DECABORANE CAS: 17702-41-9; Chemical Formula: B(10)H(14) H.S. No. 1114
OSHA's former limit for decaborane was 0.05 ppm TWA, with a skin notation. The ACGIH has a TLV-TWA of 0.05 ppm and a TLV-STEL of 0.15 ppm, also with a skin notation. The proposal retained the 8-hour TWA of 0.05 ppm and added a 0.15-ppm STEL, with a skin notation, and the final rule establishes these limits. NIOSH (Ex. 8-47, Table N1) concurs that these limits are appropriate. Decaborane forms colorless crystals that are stable at ordinary temperatures and have a pungent odor. The acute toxicity of decaborane is extremely high for small laboratory animals. The 40-hour LC(50)s for rats and mice are 46 and 12 ppm, respectively (Schechter 1958/ Ex. 1-363).
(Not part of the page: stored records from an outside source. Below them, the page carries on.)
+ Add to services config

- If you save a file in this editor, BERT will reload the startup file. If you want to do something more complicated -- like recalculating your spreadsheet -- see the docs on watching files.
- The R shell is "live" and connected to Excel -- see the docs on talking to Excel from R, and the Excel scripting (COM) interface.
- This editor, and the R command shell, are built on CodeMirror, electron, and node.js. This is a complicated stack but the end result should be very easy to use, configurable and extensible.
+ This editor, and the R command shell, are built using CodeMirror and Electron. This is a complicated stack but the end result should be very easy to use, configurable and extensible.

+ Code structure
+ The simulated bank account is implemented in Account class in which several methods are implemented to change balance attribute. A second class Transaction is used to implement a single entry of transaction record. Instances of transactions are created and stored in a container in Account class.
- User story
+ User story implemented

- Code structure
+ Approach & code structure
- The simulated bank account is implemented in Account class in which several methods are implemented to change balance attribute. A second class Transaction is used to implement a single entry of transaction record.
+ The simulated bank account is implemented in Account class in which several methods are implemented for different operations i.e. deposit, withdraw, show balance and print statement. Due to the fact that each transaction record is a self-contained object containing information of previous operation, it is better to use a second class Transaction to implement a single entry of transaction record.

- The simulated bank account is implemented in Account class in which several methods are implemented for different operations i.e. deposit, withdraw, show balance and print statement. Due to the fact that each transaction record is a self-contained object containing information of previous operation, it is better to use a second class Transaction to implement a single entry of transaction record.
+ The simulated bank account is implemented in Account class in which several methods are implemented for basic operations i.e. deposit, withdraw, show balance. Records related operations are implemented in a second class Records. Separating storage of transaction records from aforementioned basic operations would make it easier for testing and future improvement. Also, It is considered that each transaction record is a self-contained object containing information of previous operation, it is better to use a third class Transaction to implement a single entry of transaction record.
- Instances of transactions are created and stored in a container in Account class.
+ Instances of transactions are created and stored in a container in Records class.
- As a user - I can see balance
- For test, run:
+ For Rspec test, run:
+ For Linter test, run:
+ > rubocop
Dermal LD(50)s for rabbits and rats are 71 and 740 mg/kg, respectively (Svirbely 1954a/Ex. 1-385). Acute exposures to decaborane cause loss of coordination, convulsions, weakness, tremors, and hyperexcitability. Decaborane's primary effects are on the kidneys and liver. Studies of repeated exposures to this substance suggest that the toxicity of decaborane is intermediate between that of pentaborane and diborane. The ability of decaborane to penetrate the skin is particularly notable, as is its toxicity to the central nervous system in some species, e.g., rats and rabbits (Svirbely 1954a/Ex. 1-385, 1954b/Ex. 1-530, and 1955/Ex. 1-386). Monkeys showed decreased ability for certain operant behaviors when injected with doses of 3 to 6 mg/kg decaborane (Reynolds et al. 1964, as cited in ACGIH 1986/Ex. 1-3, p. 169). Central nervous system toxicity has been observed in humans exposed occupationally (Krackow 1953/Ex. 1-344). No comments other than NIOSH's were received on the health effects of decaborane. OSHA is retaining its 8-hour TWA PEL of 0.05 ppm TWA and skin notation, and adding a 15-minute STEL of 0.15 ppm for decaborane. The Agency concludes that these limits will provide protection against the significant risks of material health impairment in the form of neuropathy and kidney and liver damage possible in the absence of a short-term limit for decaborane.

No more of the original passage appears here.